[Items from a dataset]
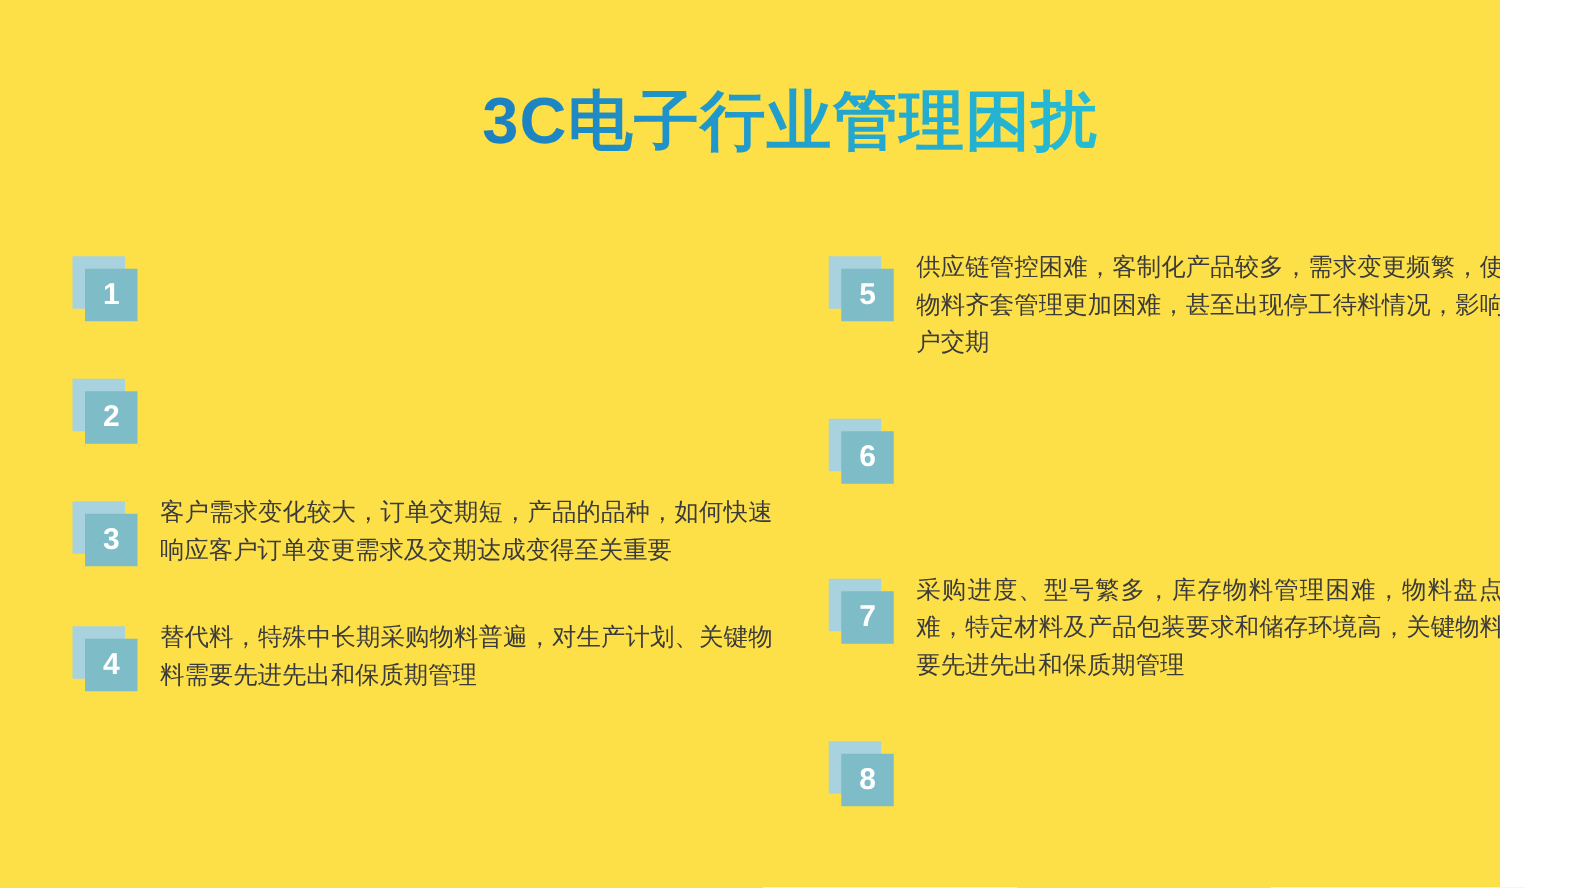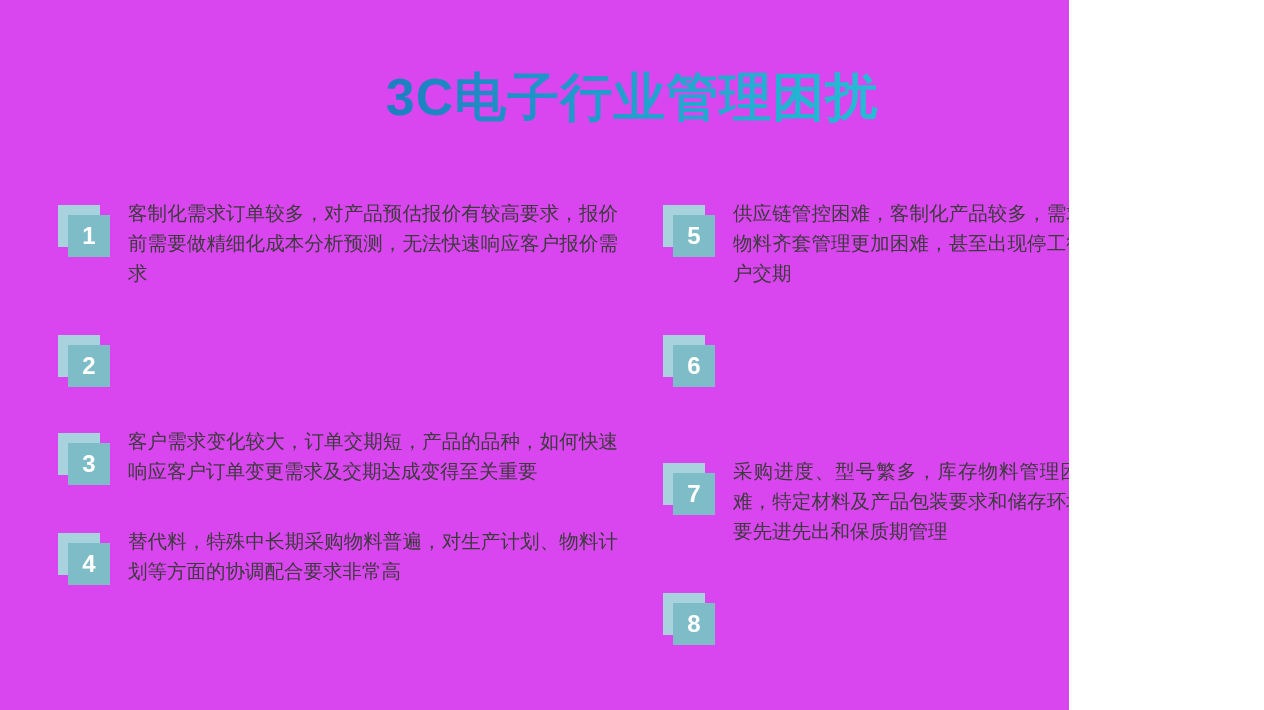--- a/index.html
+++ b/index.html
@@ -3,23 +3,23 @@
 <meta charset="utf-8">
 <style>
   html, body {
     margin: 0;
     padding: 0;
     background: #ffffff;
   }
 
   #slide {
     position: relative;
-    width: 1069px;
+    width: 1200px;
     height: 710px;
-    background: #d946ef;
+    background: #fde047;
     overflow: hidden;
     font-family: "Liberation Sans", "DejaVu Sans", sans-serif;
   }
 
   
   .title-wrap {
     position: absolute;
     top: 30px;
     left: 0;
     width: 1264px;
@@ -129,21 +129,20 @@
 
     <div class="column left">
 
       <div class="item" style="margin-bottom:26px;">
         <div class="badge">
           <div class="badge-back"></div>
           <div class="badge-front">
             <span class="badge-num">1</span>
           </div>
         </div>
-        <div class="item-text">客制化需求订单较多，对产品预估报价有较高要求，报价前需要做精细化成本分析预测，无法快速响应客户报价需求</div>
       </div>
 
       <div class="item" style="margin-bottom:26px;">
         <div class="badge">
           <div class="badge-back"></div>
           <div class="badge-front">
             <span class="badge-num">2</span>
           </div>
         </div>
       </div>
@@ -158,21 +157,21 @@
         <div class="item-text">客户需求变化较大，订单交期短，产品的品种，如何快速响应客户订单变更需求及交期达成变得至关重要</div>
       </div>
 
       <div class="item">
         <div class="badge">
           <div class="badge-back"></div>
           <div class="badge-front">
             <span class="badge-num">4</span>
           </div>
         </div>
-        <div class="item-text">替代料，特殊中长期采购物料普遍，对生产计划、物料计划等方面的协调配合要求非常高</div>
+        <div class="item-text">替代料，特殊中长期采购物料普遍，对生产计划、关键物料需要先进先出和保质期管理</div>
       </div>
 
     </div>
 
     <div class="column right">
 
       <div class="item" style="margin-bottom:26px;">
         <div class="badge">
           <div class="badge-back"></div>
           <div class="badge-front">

Task.
A verbatim copy of every entry above, with no pictures, is the expected output.

Written solution.
--- a/index.html
+++ b/index.html
@@ -3,23 +3,23 @@
 <meta charset="utf-8">
 <style>
   html, body {
     margin: 0;
     padding: 0;
     background: #ffffff;
   }
 
   #slide {
     position: relative;
-    width: 1069px;
+    width: 1200px;
     height: 710px;
-    background: #d946ef;
+    background: #fde047;
     overflow: hidden;
     font-family: "Liberation Sans", "DejaVu Sans", sans-serif;
   }
 
   
   .title-wrap {
     position: absolute;
     top: 30px;
     left: 0;
     width: 1264px;
@@ -129,21 +129,20 @@
 
     <div class="column left">
 
       <div class="item" style="margin-bottom:26px;">
         <div class="badge">
           <div class="badge-back"></div>
           <div class="badge-front">
             <span class="badge-num">1</span>
           </div>
         </div>
-        <div class="item-text">客制化需求订单较多，对产品预估报价有较高要求，报价前需要做精细化成本分析预测，无法快速响应客户报价需求</div>
       </div>
 
       <div class="item" style="margin-bottom:26px;">
         <div class="badge">
           <div class="badge-back"></div>
           <div class="badge-front">
             <span class="badge-num">2</span>
           </div>
         </div>
       </div>
@@ -158,21 +157,21 @@
         <div class="item-text">客户需求变化较大，订单交期短，产品的品种，如何快速响应客户订单变更需求及交期达成变得至关重要</div>
       </div>
 
       <div class="item">
         <div class="badge">
           <div class="badge-back"></div>
           <div class="badge-front">
             <span class="badge-num">4</span>
           </div>
         </div>
-        <div class="item-text">替代料，特殊中长期采购物料普遍，对生产计划、物料计划等方面的协调配合要求非常高</div>
+        <div class="item-text">替代料，特殊中长期采购物料普遍，对生产计划、关键物料需要先进先出和保质期管理</div>
       </div>
 
     </div>
 
     <div class="column right">
 
       <div class="item" style="margin-bottom:26px;">
         <div class="badge">
           <div class="badge-back"></div>
           <div class="badge-front">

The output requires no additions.